Tracing the writing process over twenty-two days and forty manuscript pages is much more feasible than when the project is expanded to over 300 manuscript pages written over two years. This new site does not attempt a day-by-day documentation of Woolf's writing, but it does stay true to Professor Briggs's original vision, including the same kinds of material (typescripts, proofs, revisions, editions, collations, diary entries, letters) expanding the number of early editions included, and adding early reviews of the novel. We have also added a map of Talland House, an advertisement for the novel from The Dial, the contract for the Albatross edition (also on the site), and originals with translations of a French review by Jean-Jacques Mayoux and of an interview with Woolf by Jacques-Emile Blanche.

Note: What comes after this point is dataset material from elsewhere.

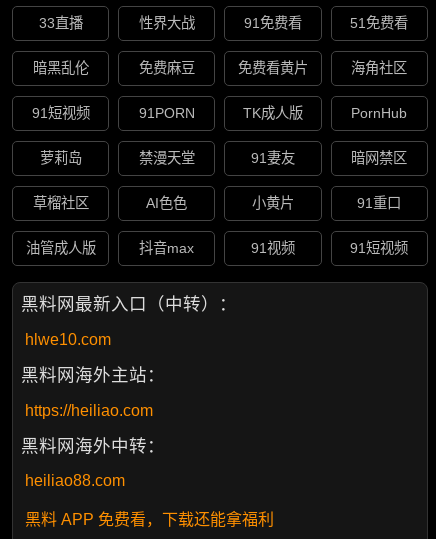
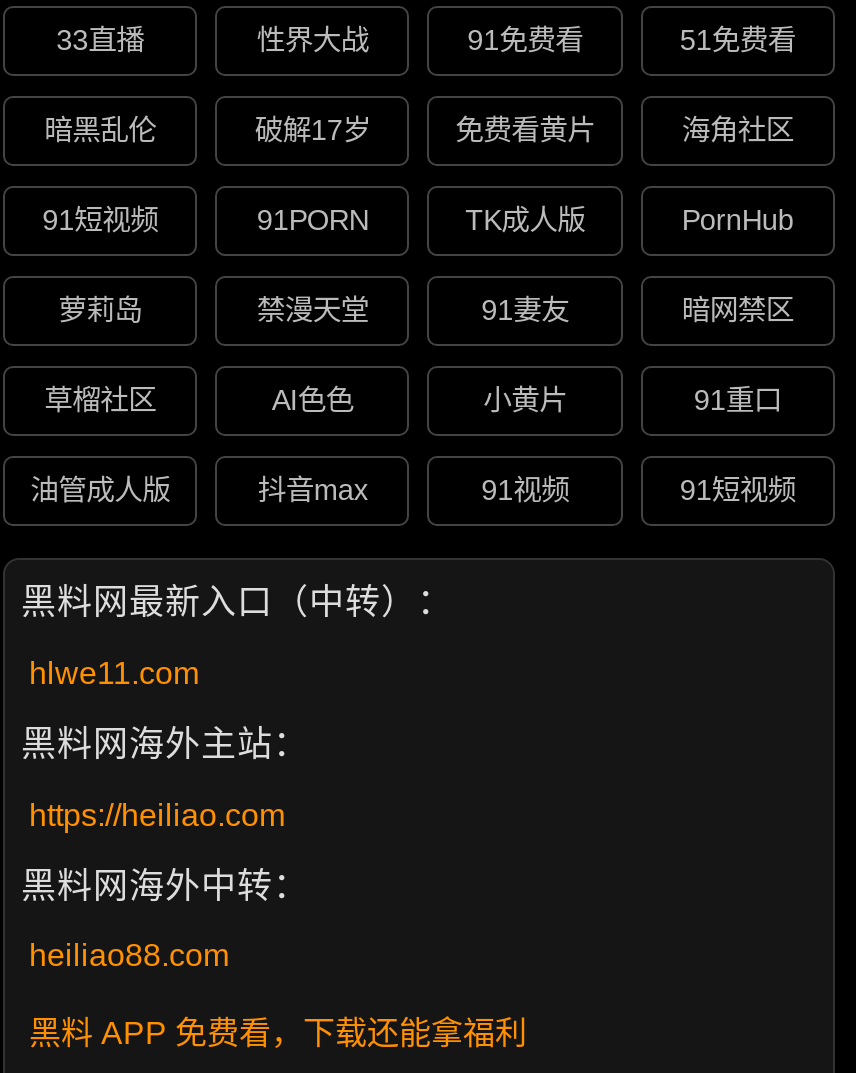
[139,60,195,76] 免费麻豆 -> [255,115,371,147] 破解17岁
[25,331,111,348] hlwe10.com -> [29,656,199,690] hlwe11.com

Finally, it was Professor Briggs's expressed hope that the array of original materials and linked relationships provided in Woolf Online would serve as a basis for two on-going activities that she intended to jump-start with her own contributions; contributions that, unfortunately, she did not live to provide. First was a new and growing body of critical explanations of the "Time Passes" section, of the novel as a whole, and of Virginia Woolf's unique accomplishments as a novelist. And second was an account of Virginia Woolf's reading and thinking about philosophy, about time, being, progress, purpose, consciousness, and thought.After the untimely and sad death of Professor Briggs, it was gratifying to see ten well-known Virginia Woolf scholars around the world offer commentary, essays, bibliographies, and helpful advice in our attempt to fulfill the objectives of Professor Briggs's project.